Namminga doesn’t see his job as leading services in a top-down, authoritarian kind of ministry, but as supporting, guiding and helping students lead, while providing them with the resources and guidance they need to be successful.
In addition to that, Namminga also helps the college organize mission trips and service efforts, such as the spring break Habitat for Humanity trip, which has united 11 to 43 students per year in efforts to build homes for people in need.
Additionally, Namminga helped develop a second trip to Chogoria, Kenya. The college already had an annual trip to Chogoria for its nursing students, but needed a second trip for students in other programs.
The chaplain job also includes organizing community service for all students taking ethics courses.
“It’s a little beyond what a normal campus chaplain would do,” Namminga said.
What the chaplaincy doesn’t include is territoriality of denomination. With the wide variety of Christian faiths — plus a few atheists, agnostics and people practicing non-Christian faiths — on campus, the campus chaplain has to see a bigger perspective.
“My role on campus is to serve them,” Namminga said. “… our interest is growing the Kingdom, not controlling the ministry.”
Some of that service is to get them to think about the bigger questions, such as how important is faith, and how can it be integrated into a person’s life. That can mean, Namminga said, calling people to the reality of their faith in the midst of all that they are to do.
He does also counsel students, many of whom seem to be most concerned about relationships.

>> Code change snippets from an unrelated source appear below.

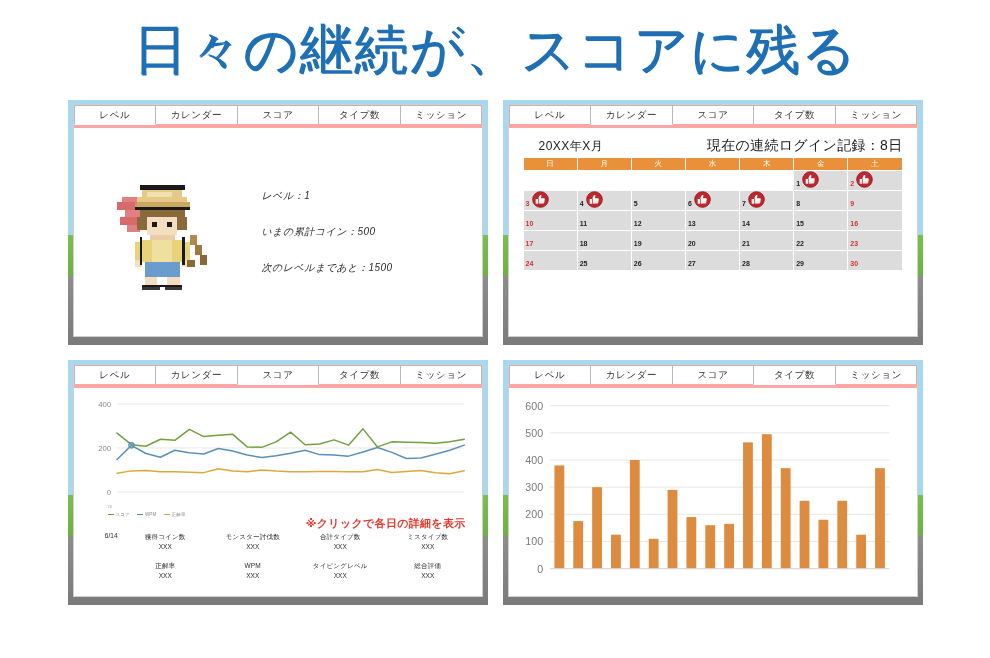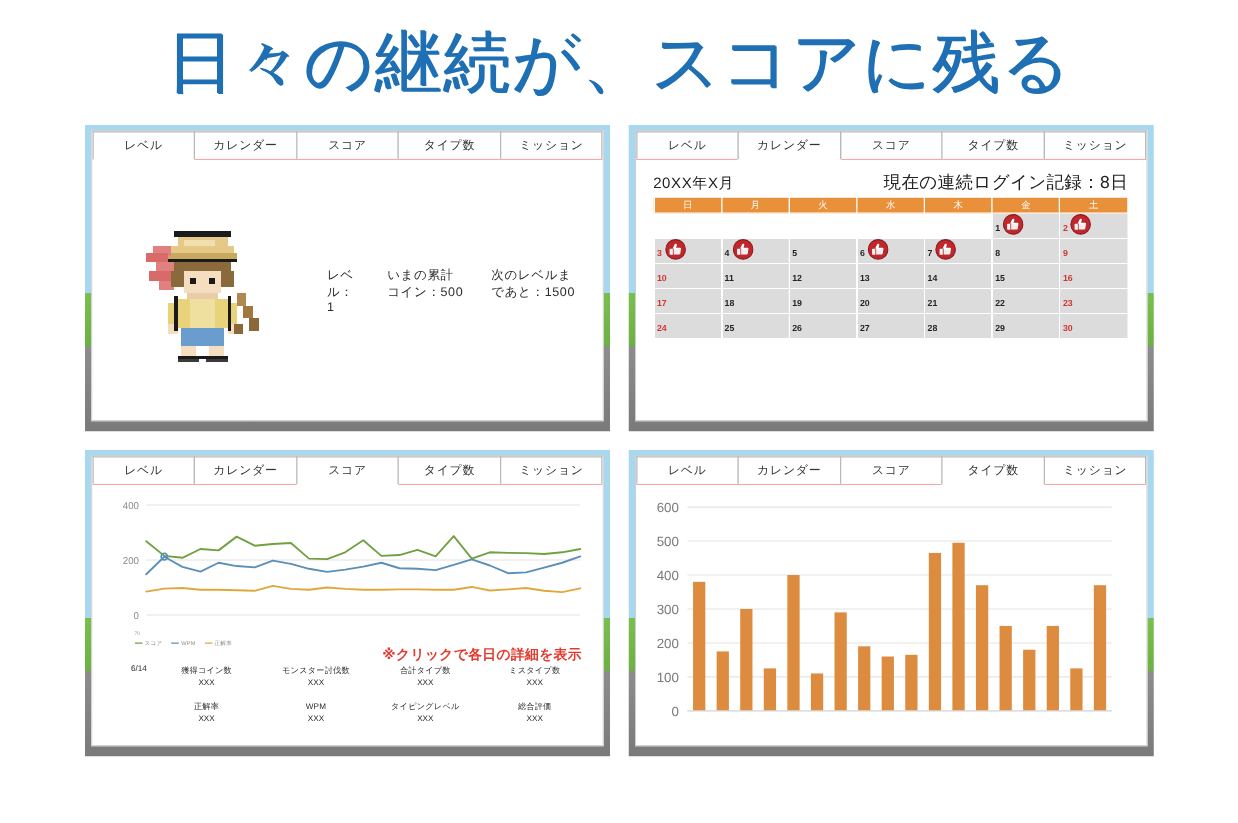"レベル" .tabs { border-bottom: 1px solid #fca5a5 -> 4px solid #fca5a5 }
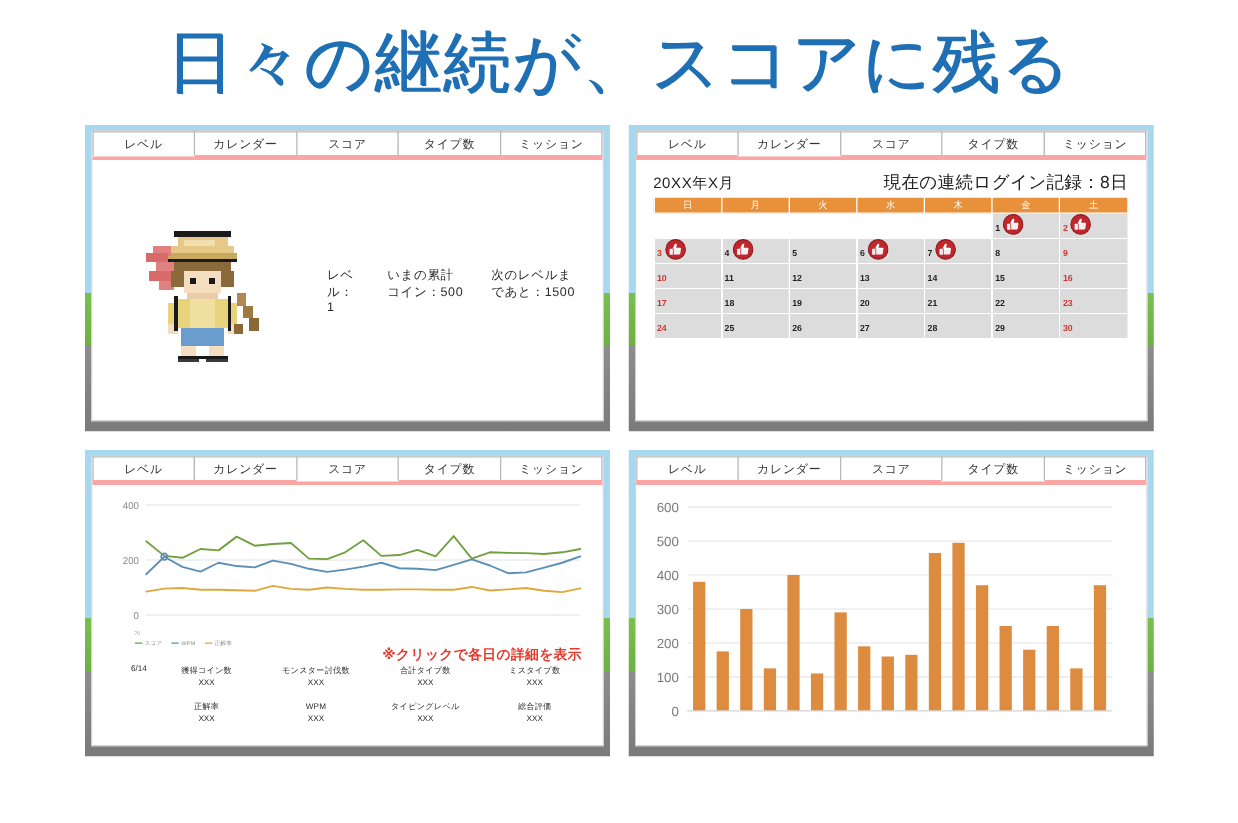"20XX年X月" .cal-head { margin-left: none -> 16px }
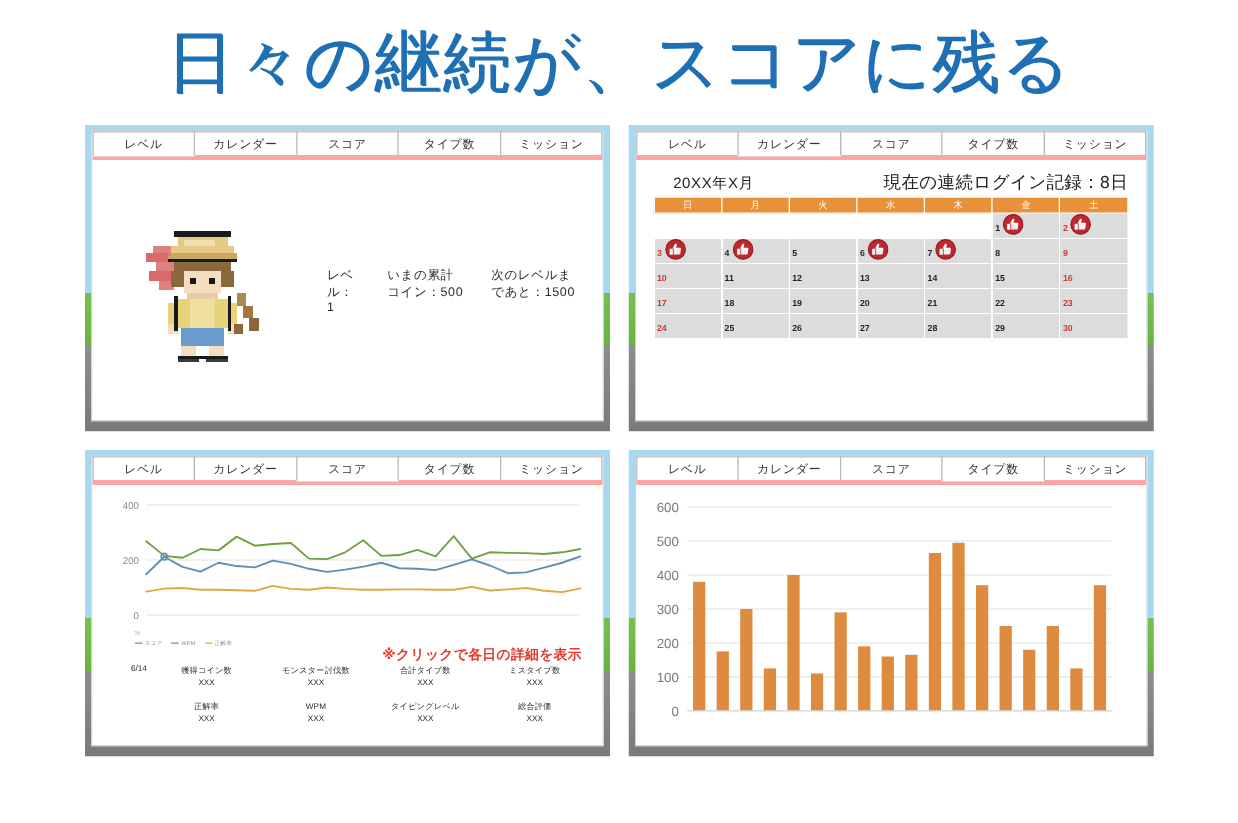"レベル：1" .level-stats { flex-direction: none -> column; font-style: none -> italic }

“I wonder if we have lots of connections on Facebook, but we lose the ability to actually connect personally with people,” Namminga said.
Another issue for college students is worth and value, he said, because the culture is that of a market economy, in which people’s value is often determined by what they’re worth.
“The Gospel message — it gives people worth. Sometimes it’s about reminding people they do have worth, and discovering that worth,” Namminga said. “That’s not just students, that’s faculty and staff as well.”